[Edit tracking data]

● ● ● ● ● ● ●

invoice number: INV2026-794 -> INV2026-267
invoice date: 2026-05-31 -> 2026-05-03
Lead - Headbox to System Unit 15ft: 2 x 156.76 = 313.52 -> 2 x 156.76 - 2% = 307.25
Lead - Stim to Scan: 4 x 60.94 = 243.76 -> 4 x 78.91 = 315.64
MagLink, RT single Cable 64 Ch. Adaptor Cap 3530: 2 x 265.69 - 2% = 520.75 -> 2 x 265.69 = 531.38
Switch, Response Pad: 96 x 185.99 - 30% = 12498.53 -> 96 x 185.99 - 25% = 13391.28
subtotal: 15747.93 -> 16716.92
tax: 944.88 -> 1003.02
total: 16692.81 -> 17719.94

● ● ● ● ● ● ●

Work request: Reproduce the entries exactly, each one as given.

Answer space:
invoice number: INV2026-794 -> INV2026-267
invoice date: 2026-05-31 -> 2026-05-03
Lead - Headbox to System Unit 15ft: 2 x 156.76 = 313.52 -> 2 x 156.76 - 2% = 307.25
Lead - Stim to Scan: 4 x 60.94 = 243.76 -> 4 x 78.91 = 315.64
MagLink, RT single Cable 64 Ch. Adaptor Cap 3530: 2 x 265.69 - 2% = 520.75 -> 2 x 265.69 = 531.38
Switch, Response Pad: 96 x 185.99 - 30% = 12498.53 -> 96 x 185.99 - 25% = 13391.28
subtotal: 15747.93 -> 16716.92
tax: 944.88 -> 1003.02
total: 16692.81 -> 17719.94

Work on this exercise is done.